DATA PROVIDED:
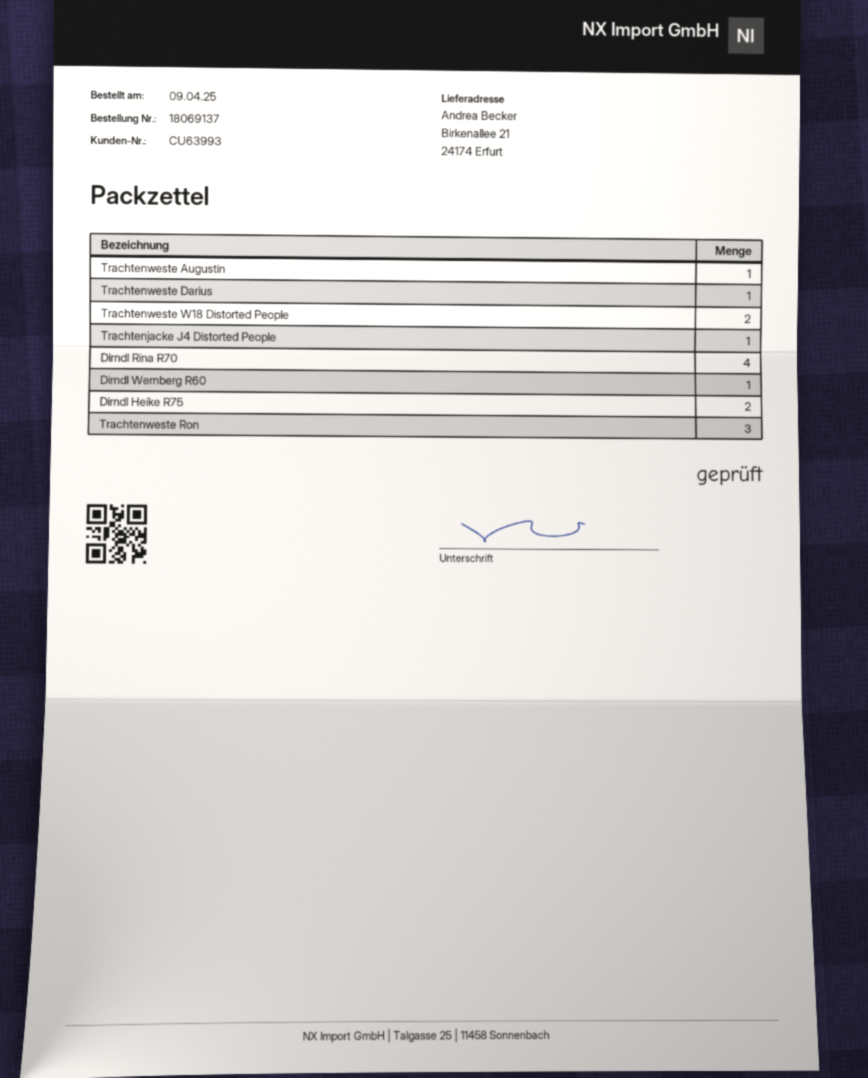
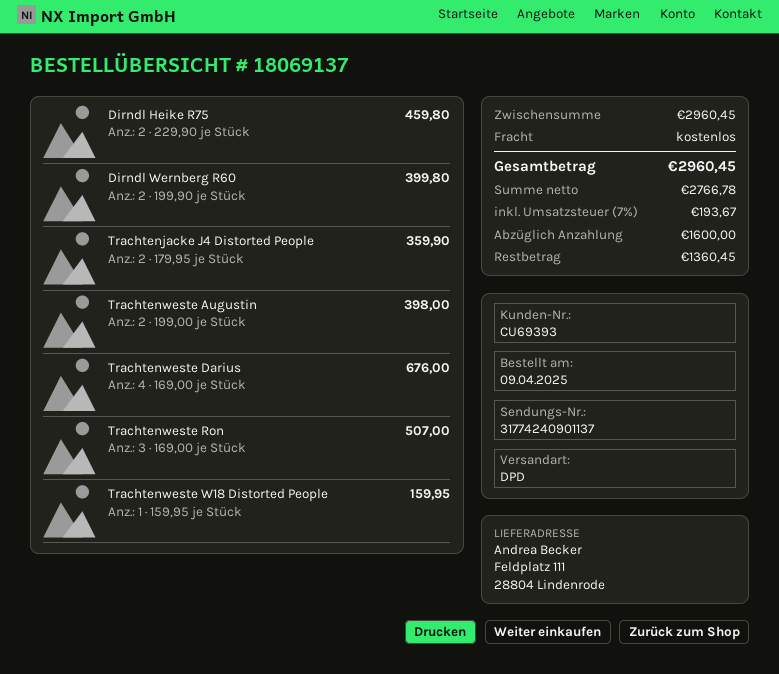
customer number: CU63993 -> CU69393
ship to: Birkenallee 21, 24174 Erfurt -> Feldplatz 111, 28804 Lindenrode
Trachtenweste Augustin: 1 -> 2
Trachtenweste Darius: 1 -> 4
Trachtenweste W18 Distorted People: 2 -> 1
Trachtenjacke J4 Distorted People: 1 -> 2
Dirndl Rina R70: 4 -> none
Dirndl Wernberg R60: 1 -> 2

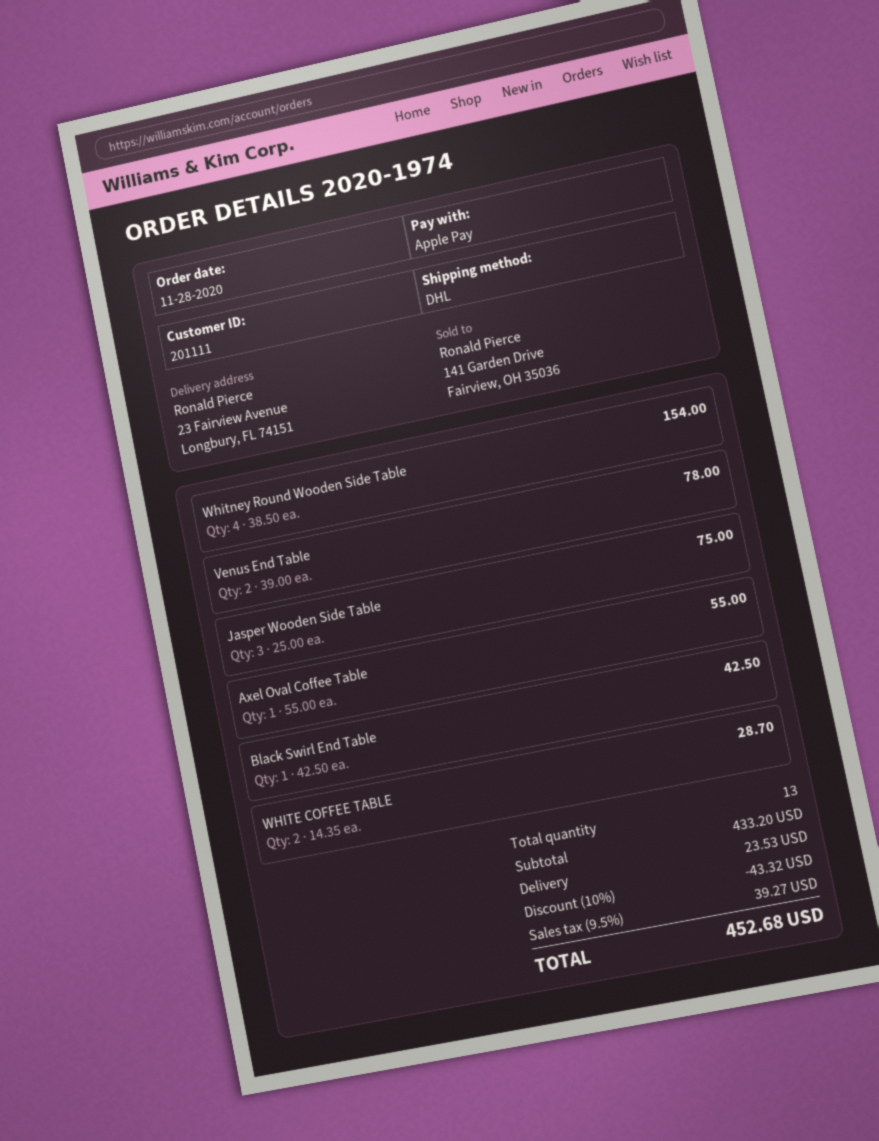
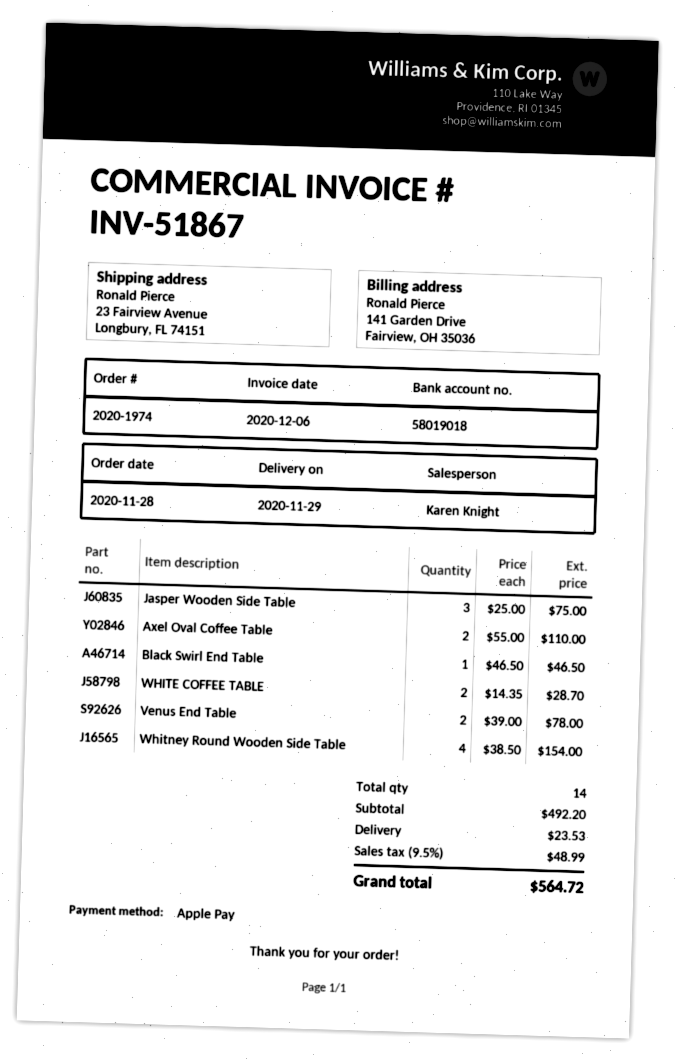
Axel Oval Coffee Table: 1 x 55.00 = 55.00 -> 2 x 55.00 = 110.00
Black Swirl End Table: 1 x 42.50 = 42.50 -> 1 x 46.50 = 46.50
total quantity: 13 -> 14
subtotal: 433.20 -> 492.20
discount: 10% = 43.32 -> none
tax: 9.5% = 39.27 -> 9.5% = 48.99
total: 452.68 -> 564.72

WHAT IS REQUIRED: Word for word, return all the entries and skip their pictures.

WRITTEN ANSWER:
customer number: CU63993 -> CU69393
ship to: Birkenallee 21, 24174 Erfurt -> Feldplatz 111, 28804 Lindenrode
Trachtenweste Augustin: 1 -> 2
Trachtenweste Darius: 1 -> 4
Trachtenweste W18 Distorted People: 2 -> 1
Trachtenjacke J4 Distorted People: 1 -> 2
Dirndl Rina R70: 4 -> none
Dirndl Wernberg R60: 1 -> 2

Axel Oval Coffee Table: 1 x 55.00 = 55.00 -> 2 x 55.00 = 110.00
Black Swirl End Table: 1 x 42.50 = 42.50 -> 1 x 46.50 = 46.50
total quantity: 13 -> 14
subtotal: 433.20 -> 492.20
discount: 10% = 43.32 -> none
tax: 9.5% = 39.27 -> 9.5% = 48.99
total: 452.68 -> 564.72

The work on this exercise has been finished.